The War Memorial Athletic Ground, often referred to as simply the War Memorial Ground, is a sports ground in the Amblecote region of Stourbridge, West Midlands, England. It plays host to both cricket and football, being the home of Stourbridge Cricket Club and Stourbridge Football Club.

Cricket

International
Two ICC Trophy matches have been played at the War Memorial Ground: Bermuda v Papua New Guinea in 1979, and Argentina v East Africa in 1986. The ground also hosted a match in the 1997 Triple Crown Tournament, between an England Cricket Board XI

and Ireland.

Domestic
Worcestershire County Cricket Club played 61 first-class matches at the ground: 60 between 1905 and 1962, and a further one in 1981. All these games were in the County Championship. Only three List A games have been played here, in 1969, 1970 and 1982, again all involving Worcestershire. The county played Second XI cricket at the ground into the early 1990s.
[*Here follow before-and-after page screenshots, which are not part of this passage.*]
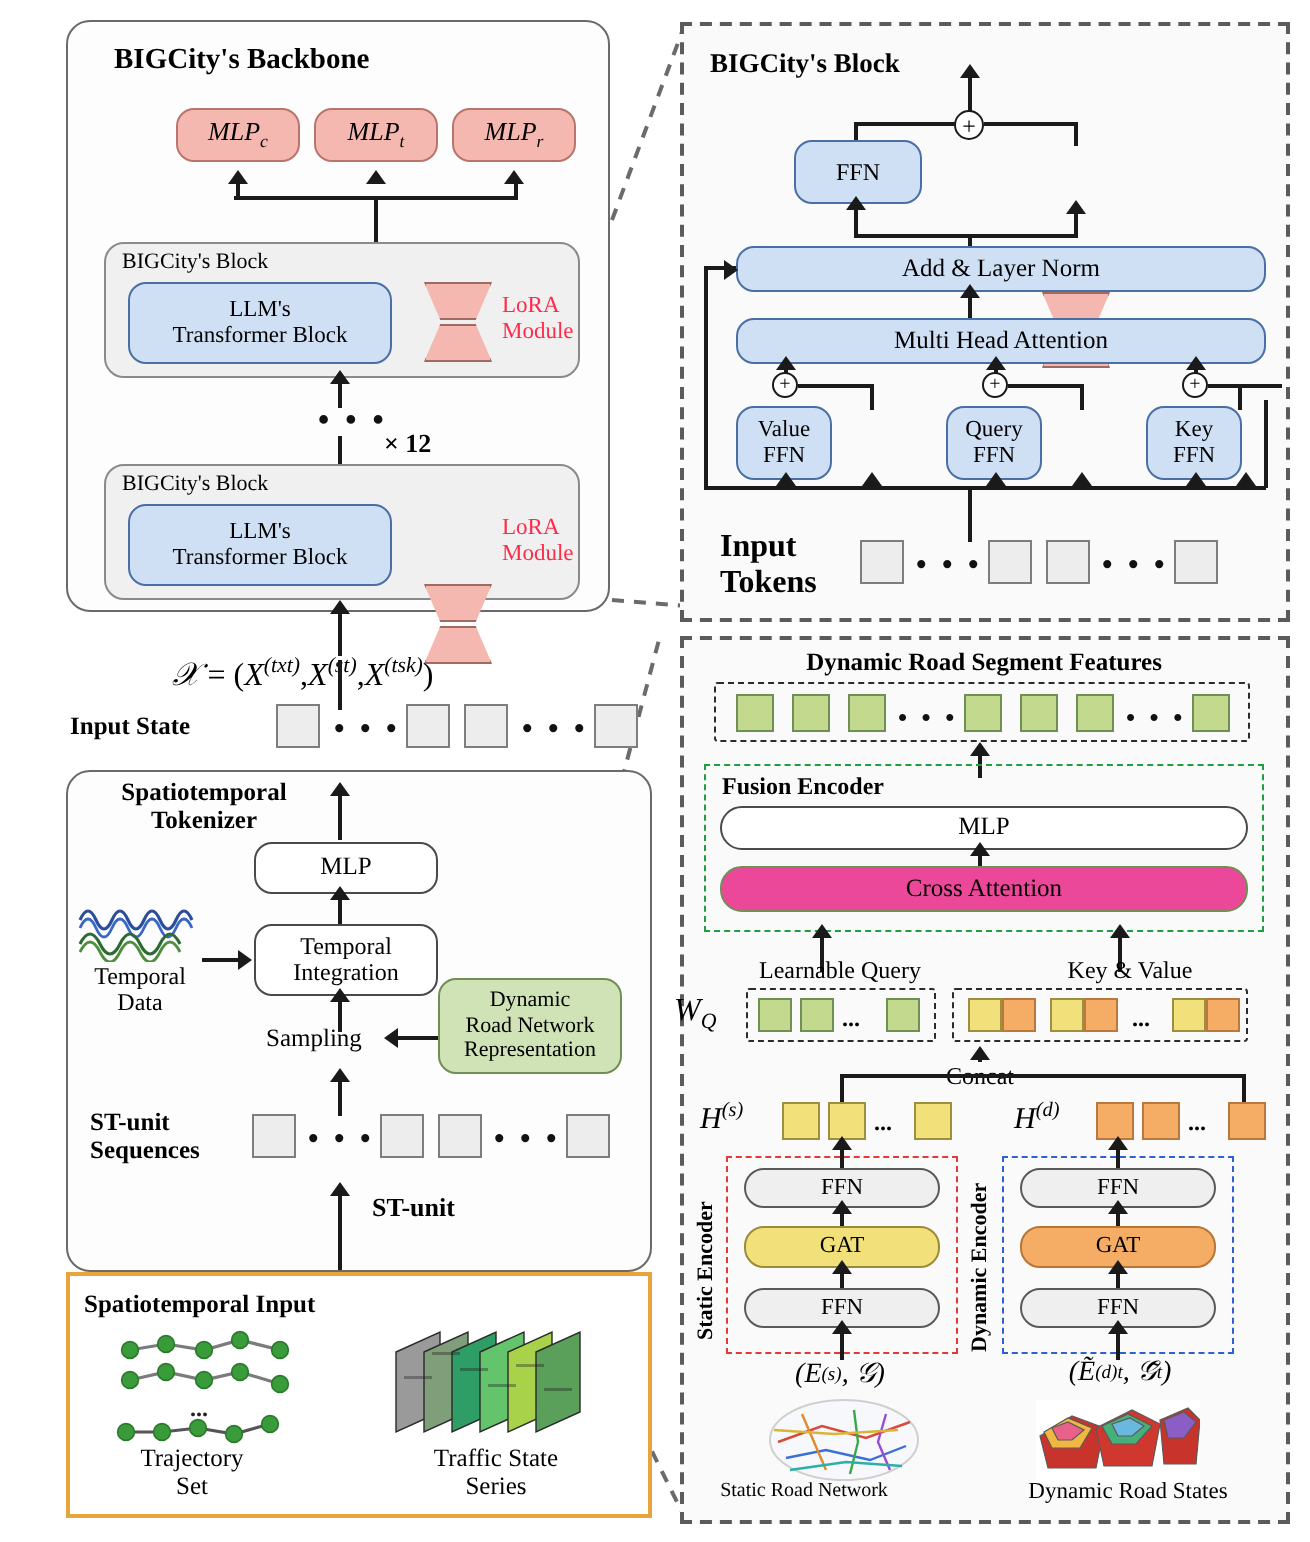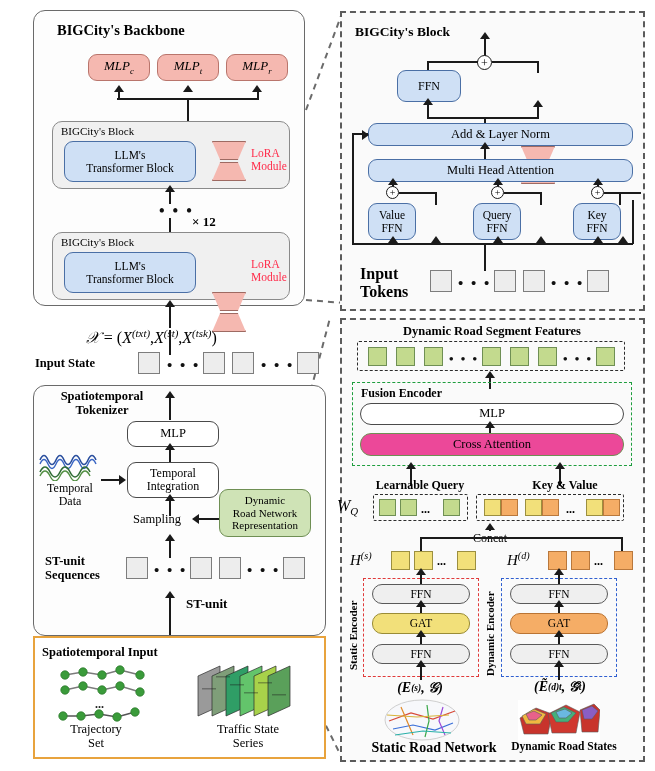--- a/index.html
+++ b/index.html
@@ -1,19 +1,19 @@
 <!DOCTYPE html>
 <html><head>
 <meta charset="utf-8">
 <style>
   html,body{margin:0;padding:0;background:#ffffff;}
   body{font-family:"Liberation Serif", serif;color:#000;}
   #page{position:relative;width:655px;height:771px;overflow:hidden;background:#fff;}
   .abs{position:absolute;box-sizing:border-box;}
-  .ctr{display:flex;align-items:center;justify-content:center;text-align:center;font-weight:bold;}
+  .ctr{display:flex;align-items:center;justify-content:center;text-align:center;}
   .bold{font-weight:bold;}
   
   .panel-round{border:1.6px solid #6a6a6a;border-radius:12px;background:#fdfdfd;}
   .panel-dash{border:2px dashed #5b5b5b;background:#fafafa;}
   .panel-orange{border:2px solid #E8A33D;background:#fff;}
   .inner-gray{background:#f0f0f0;border:1.4px solid #8a8a8a;border-radius:10px;}
   
   .bx{border:1.4px solid #5a5a5a;border-radius:9px;display:flex;align-items:center;justify-content:center;text-align:center;line-height:1.05;}
   .bx-blue{background:#cfe0f5;border-color:#4a6fa5;}
   .bx-pink{background:#f5b8b0;border-color:#b9756c;}
@@ -454,21 +454,21 @@
     <g stroke-width="1.2" fill="none">
       <path d="M6,24 L28,16 L50,22 L72,14" stroke="#d84a3a"></path>
       <path d="M10,32 L30,28 L52,33 L70,26" stroke="#3a6fd8"></path>
       <path d="M18,10 L24,24 L30,38" stroke="#e08a2a"></path>
       <path d="M44,8 L46,24 L42,40" stroke="#3aa84a"></path>
       <path d="M60,10 L56,24 L62,38" stroke="#9b4ad8"></path>
       <path d="M4,18 L34,20 L66,18" stroke="#d8b43a"></path>
       <path d="M12,38 L40,34 L68,36" stroke="#2ab0a8"></path>
     </g>
   </svg>
-  <div class="abs ctr" style="left:360px;top:740px;width:148px;font-size:14px;">Static Road Network</div>
+  <div class="abs ctr" style="left:328px;top:740px;width:148px;font-size:10px;">Static Road Network</div>
 
   <div class="abs dash-blue" style="left:501px;top:578px;width:116px;height:99px;"></div>
   <div class="abs vert-label" style="left:484px;top:582px;height:94px;">Dynamic Encoder</div>
   <div class="abs bx bx-gray" style="left:510px;top:584px;width:98px;height:20px;border-radius:10px;font-size:11.5px;">FFN</div>
   <div class="abs vln" style="left:558px;top:604px;height:10px;"></div>
   <div class="abs arw-up" style="left:554px;top:600px;"></div>
   <div class="abs bx bx-orange" style="left:510px;top:613px;width:98px;height:21px;border-radius:10px;font-size:11.5px;">GAT</div>
   <div class="abs vln" style="left:558px;top:634px;height:11px;"></div>
   <div class="abs arw-up" style="left:554px;top:630px;"></div>
   <div class="abs bx bx-gray" style="left:510px;top:644px;width:98px;height:20px;border-radius:10px;font-size:11.5px;">FFN</div>

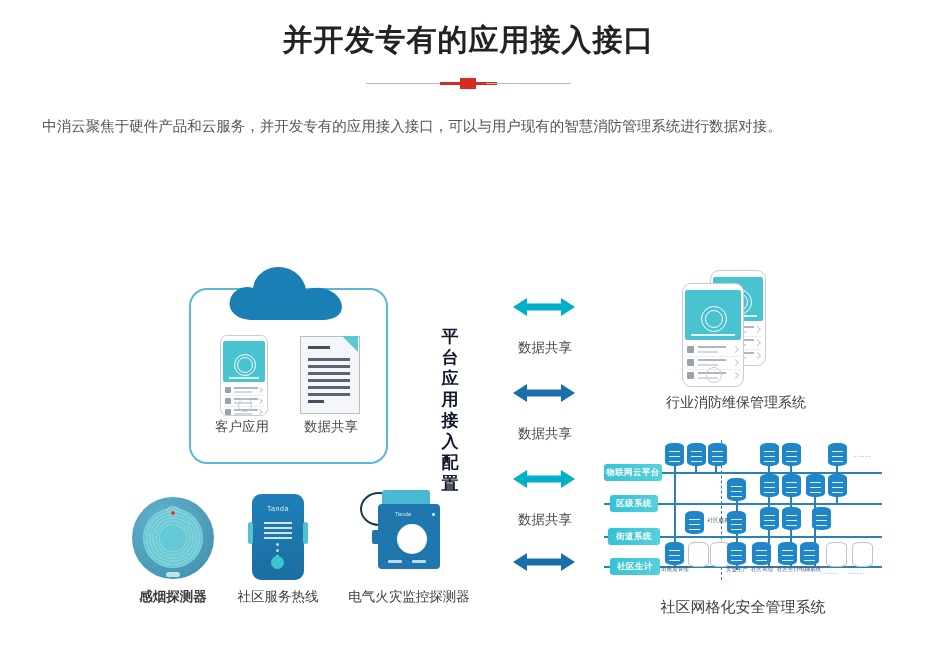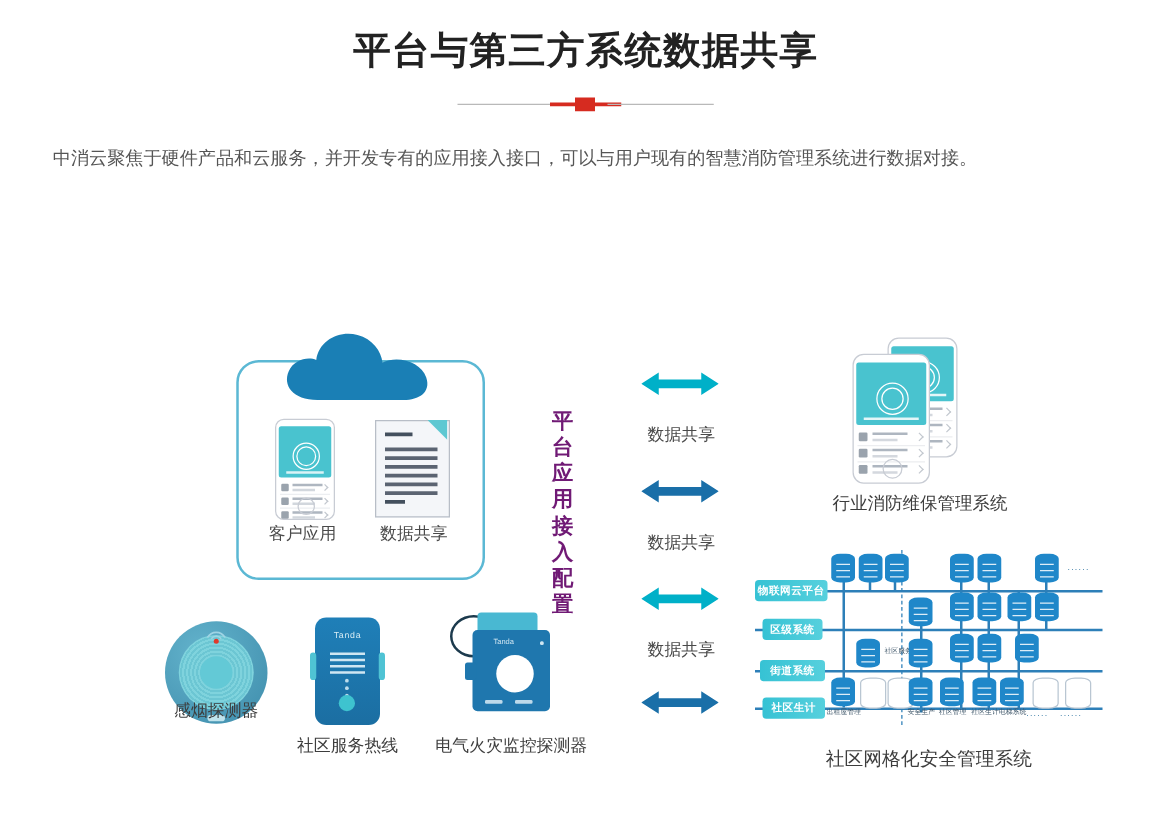--- a/index.html
+++ b/index.html
@@ -97,21 +97,21 @@
 
   .cap{
     position:absolute;text-align:center;font-size:13.5px;color:#4a4a4a;
   }
   .cap-cust{left:196px;top:418px;width:92px;}
   .cap-mgmt{left:285px;top:418px;width:92px;}
 
   
   .vtext{
     position:absolute;left:437px;top:326px;width:26px;
-    font-size:17px;font-weight:bold;color:#701a75;line-height:21px;text-align:center;
+    font-size:17px;font-weight:bold;color:#0f172a;line-height:21px;text-align:center;
   }
 
   
   .arrow{
     position:absolute;left:513px;width:62px;height:22px;
   }
   .arrow svg{display:block;width:62px;height:22px;}
   .share-label{
     position:absolute;left:495px;width:100px;text-align:center;
     font-size:13.5px;color:#4a4a4a;
@@ -189,21 +189,21 @@
   .elec .body{position:absolute;left:20px;top:14px;width:62px;height:65px;border-radius:4px;background:#1f77ae;}
   .elec .hole{position:absolute;left:39px;top:34px;width:30px;height:30px;border-radius:50%;background:#ffffff;}
   .elec .notch{position:absolute;left:14px;top:40px;width:9px;height:14px;background:#1f77ae;border-radius:2px;}
   .elec .brand{position:absolute;left:20px;top:21px;width:50px;text-align:center;color:#cfe6f2;font-size:6px;}
   .elec .dot{position:absolute;left:74px;top:23px;width:2.5px;height:2.5px;border-radius:50%;background:#cfe6f2;}
   .elec .foot{position:absolute;top:70px;width:14px;height:3px;background:#bcd9ea;border-radius:1px;}
 </style>
 </head>
 <body>
 
-<div class="page-title">平台与第三方系统数据共享</div>
+<div class="page-title">并开发专有的应用接入接口</div>
 
 <div class="divider">
   <div class="line left"></div>
   <div class="red-bar"></div>
   <div class="red-sq"></div>
   <div class="line right"></div>
 </div>
 
 <div class="subtitle">中消云聚焦于硬件产品和云服务，并开发专有的应用接入接口，可以与用户现有的智慧消防管理系统进行数据对接。</div>
 
@@ -526,21 +526,21 @@
   <div class="core"></div>
   <div class="led"></div>
   <div class="wifi">
     <svg width="18" height="9" viewBox="0 0 18 9">
       <path d="M2 7 A8 8 0 0 1 16 7" stroke="#9fd4e4" stroke-width="1.4" fill="none"></path>
       <path d="M5 8 A5 5 0 0 1 13 8" stroke="#9fd4e4" stroke-width="1.2" fill="none"></path>
     </svg>
   </div>
   <div class="tab"></div>
 </div>
-<div class="dev-label" style="left:118px;top:560px;width:110px;">感烟探测器</div>
+<div class="dev-label" style="left:118px;top:588px;width:110px;font-weight:bold;">感烟探测器</div>
 
 <div class="gas">
   <div class="body"></div>
   <div class="side"></div>
   <div class="side r"></div>
   <div class="brand">Tanda</div>
   <div class="bar" style="top:28px;"></div>
   <div class="bar" style="top:33px;"></div>
   <div class="bar" style="top:38px;"></div>
   <div class="bar" style="top:43px;"></div>

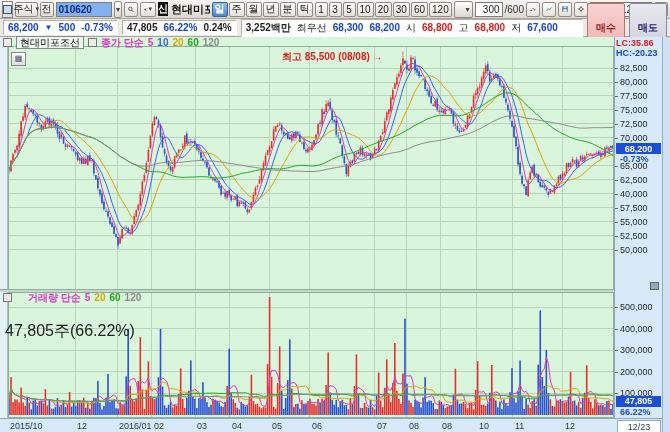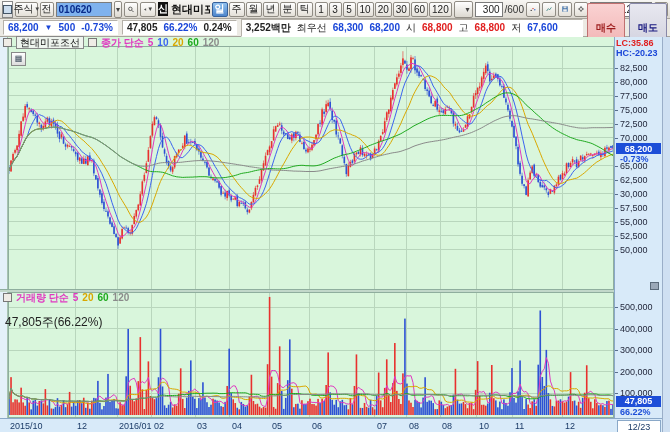--- a/index.html
+++ b/index.html
@@ -58,21 +58,21 @@
   .dend{position:absolute;top:1px;left:617px;width:42px;height:11px;background:#fff;border:1px solid #8aa8c8;
     font-size:9px;color:#1b3a66;display:flex;align-items:center;justify-content:center;}
   .tag{position:absolute;left:1px;width:45px;height:11px;background:#1d4ed8;color:#fff;font-size:9px;font-weight:bold;
     display:flex;align-items:center;justify-content:center;}
   .tag-pct{position:absolute;left:5px;font-size:9px;color:#1d4ed8;font-weight:bold;}
   .lchc{position:absolute;left:616px;top:1px;font-size:9px;line-height:10px;font-weight:bold;white-space:nowrap;}
   .legend{position:absolute;display:flex;align-items:center;gap:4px;font-size:10px;color:#222;height:11px;}
   .chk{width:7px;height:7px;border:1px solid #777;background:#efece6;display:inline-block;}
   .name-box{border:1px solid #888;background:#eef4ee;padding:0 3px;font-size:10px;color:#111;height:11px;line-height:11px;}
   .leg-item{font-weight:bold;}
-  .vol-cur{position:absolute;left:5px;top:277px;font-size:12px;color:#222;}
+  .vol-cur{position:absolute;left:5px;top:284px;font-size:16px;color:#222;}
   .ann{position:absolute;font-size:10px;white-space:nowrap;font-weight:bold;}
   .grid-btn{position:absolute;left:11px;top:15px;width:13px;height:12px;background:linear-gradient(#fff,#ddd);
     border:1px solid #888;font-size:8px;line-height:11px;text-align:center;color:#345;}
   .mini-handle{position:absolute;width:7px;height:6px;background:#9aa8b8;border:1px solid #5a6a7a;}
 </style>
 </head>
 <body>
 
 <div class="app">
 
@@ -1159,21 +1159,21 @@
     <div class="pane-divider"></div>
     <div class="right-axis" id="right-axis">
         <div class="alabel" style="top: 31.0037px;">82,500</div>
         <div class="alabel" style="top: 45.0009px;">80,000</div>
         <div class="alabel" style="top: 58.9982px;">77,500</div>
         <div class="alabel" style="top: 72.9954px;">75,000</div>
         <div class="alabel" style="top: 86.9927px;">72,500</div>
         <div class="alabel" style="top: 100.99px;">70,000</div>
         <div class="alabel" style="top: 128.984px; text-align: center;">65,000</div>
         <div class="alabel" style="top: 142.982px;">62,500</div>
-        <div class="alabel" style="top: 156.979px;">30,000</div>
+        <div class="alabel" style="top: 156.979px;">40,000</div>
         <div class="alabel" style="top: 170.976px;">57,500</div>
         <div class="alabel" style="top: 184.973px;">55,000</div>
         <div class="alabel" style="top: 198.971px;">52,500</div>
         <div class="alabel" style="top: 212.968px;">50,000</div>
         <div class="alabel" style="top: 270.483px;">500,000</div>
         <div class="alabel" style="top: 291.986px;">400,000</div>
         <div class="alabel" style="top: 313.49px;">300,000</div>
         <div class="alabel" style="top: 334.993px;">200,000</div>
         <div class="alabel" style="top: 356.497px;">100,000</div>
         <div class="tag" style="top: 106.068px;">68,200</div>
@@ -1206,30 +1206,31 @@
         <span class="chk"></span>
         <span class="leg-item" style="color: rgb(224, 56, 192);">종가 단순</span>
         <span class="leg-item" style="color: rgb(224, 56, 192);">5</span>
         <span class="leg-item" style="color: rgb(60, 100, 240);">10</span>
         <span class="leg-item" style="color: rgb(217, 168, 0);">20</span>
         <span class="leg-item" style="color: rgb(31, 170, 31);">60</span>
         <span class="leg-item" style="color: rgb(138, 138, 138);">120</span>
       </div>
     <div class="legend" style="left:3px;top:255px" id="vol-legend">
         <span class="chk"></span>
-        <span class="leg-item" style="color: rgb(224, 56, 192);">거래량 단순</span>
+        <span class="leg-item" style="color: rgb(224, 56, 192); margin-left: 12px;">거래량 단순</span>
         <span class="leg-item" style="color: rgb(224, 56, 192);">5</span>
         <span class="leg-item" style="color: rgb(217, 168, 0);">20</span>
         <span class="leg-item" style="color: rgb(31, 170, 31);">60</span>
         <span class="leg-item" style="color: rgb(138, 138, 138);">120</span>
       </div>
     <div class="vol-cur">47,805주(66.22%)</div>
 
     <div class="grid-btn">▦</div>
     <div class="mini-handle" style="left:650px;top:245px"></div>
 
     <div class="lchc">
       <div class="red">LC:35.86</div>
       <div class="blue">HC:-20.23</div>
     </div>
 
+    <div class="ann red" style="left:282px;top:13px">최고 85,500 (08/08) →</div>
   </div>
 </div>
 
 </body></html>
On this ground in 1911, Worcestershire lost to Lancashire by 372 runs, which as of the beginning of the 2009 season remains the county's largest ever defeat in terms of runs.
 In 1909 Frank Woolley and Arthur Fielder shared a partnership of 235 for Kent's 10th wicket, a stand which remains the highest for the 10th wicket in the County Championship as of 2021 and the fourth-highest of all time.

Records

First-class
 Highest team total: 592/9 declared by Lancashire v Worcestershire, 1909
 Lowest team total: 43 by Worcestershire v Kent, 1913
 Highest individual innings: 217 by Frederick Bowley for Worcestershire v Leicestershire, 1905
 Best bowling in an innings: 9-40 by Reg Perks for Worcestershire v Glamorgan, 1939

List A
 Highest team total: 164/9 (40 overs) by Worcestershire v Leicestershire, 1970
 Lowest team total: 104 (37.5 overs) by Glamorgan v Worcestershire, 1969
 Highest individual innings: 58 by Nigel Briers for Leicestershire v Worcestershire, 1982
 Best bowling in an innings: 4-24 by Bob Carter for Worcestershire v Leicestershire, 1970

Football

The War Memorial Athletic Ground is also the home of Stourbridge F.C. The ground hosted League One team Walsall in the FA Cup 1st round on 7 November 2009. The match finished in a 0–1 loss for Stourbridge. It also hosted a replay between Stourbridge and Plymouth Argyle in the FA Cup on 22 November 2011.

Notes

References
 Amblecote, Stourbridge from CricketArchive. (This is the only name CA gives to the ground.) Retrieved 19 December 2006.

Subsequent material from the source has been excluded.